___ Input data

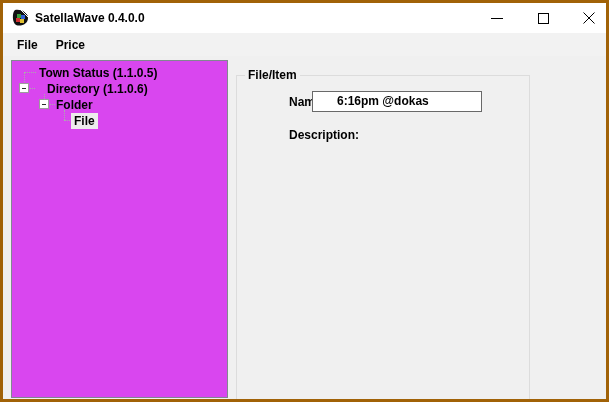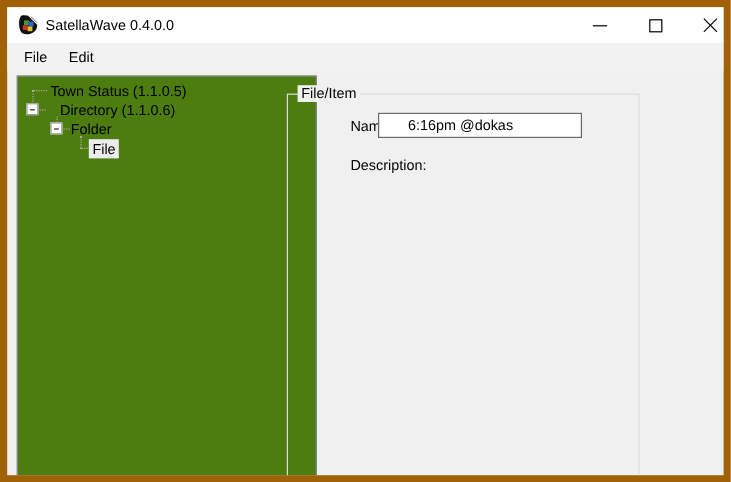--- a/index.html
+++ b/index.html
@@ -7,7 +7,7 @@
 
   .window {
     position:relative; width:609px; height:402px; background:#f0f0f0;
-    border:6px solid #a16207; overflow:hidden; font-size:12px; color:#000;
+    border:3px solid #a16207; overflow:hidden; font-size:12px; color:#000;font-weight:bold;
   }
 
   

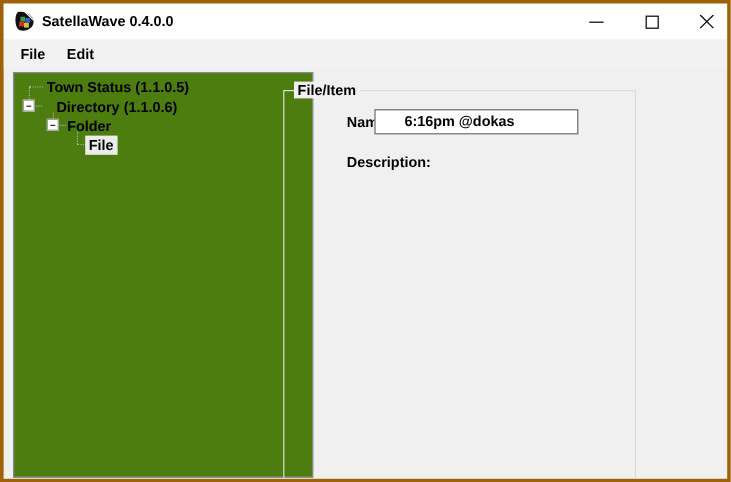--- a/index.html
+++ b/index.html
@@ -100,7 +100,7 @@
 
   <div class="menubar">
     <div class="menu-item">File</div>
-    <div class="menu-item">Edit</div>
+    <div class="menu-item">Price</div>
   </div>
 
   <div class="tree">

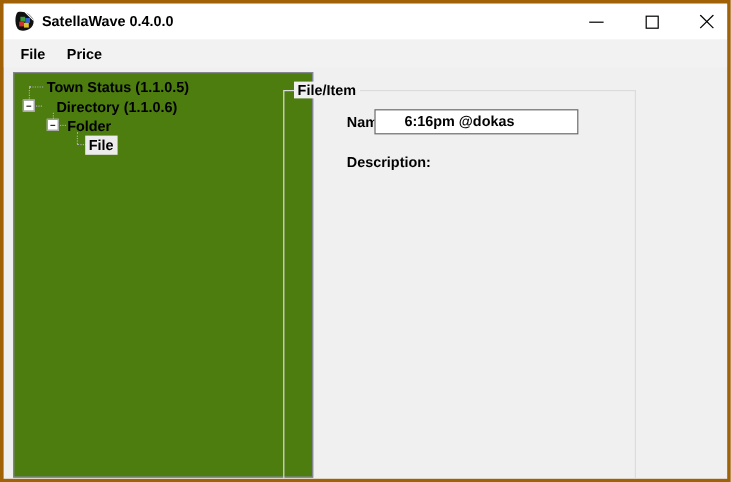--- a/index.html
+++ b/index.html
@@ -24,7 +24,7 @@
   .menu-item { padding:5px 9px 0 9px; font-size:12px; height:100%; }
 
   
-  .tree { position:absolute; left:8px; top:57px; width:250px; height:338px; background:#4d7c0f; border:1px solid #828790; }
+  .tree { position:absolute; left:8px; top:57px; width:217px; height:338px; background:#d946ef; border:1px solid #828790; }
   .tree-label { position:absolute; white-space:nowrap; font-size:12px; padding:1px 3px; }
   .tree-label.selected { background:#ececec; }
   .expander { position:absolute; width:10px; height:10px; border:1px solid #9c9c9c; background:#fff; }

______

- _Task directions_
Show every line of the records above that contains the word "color".

- _Task output_
-    border:6px solid #a16207; overflow:hidden; font-size:12px; color:#000;
+    border:3px solid #a16207; overflow:hidden; font-size:12px; color:#000;font-weight:bold;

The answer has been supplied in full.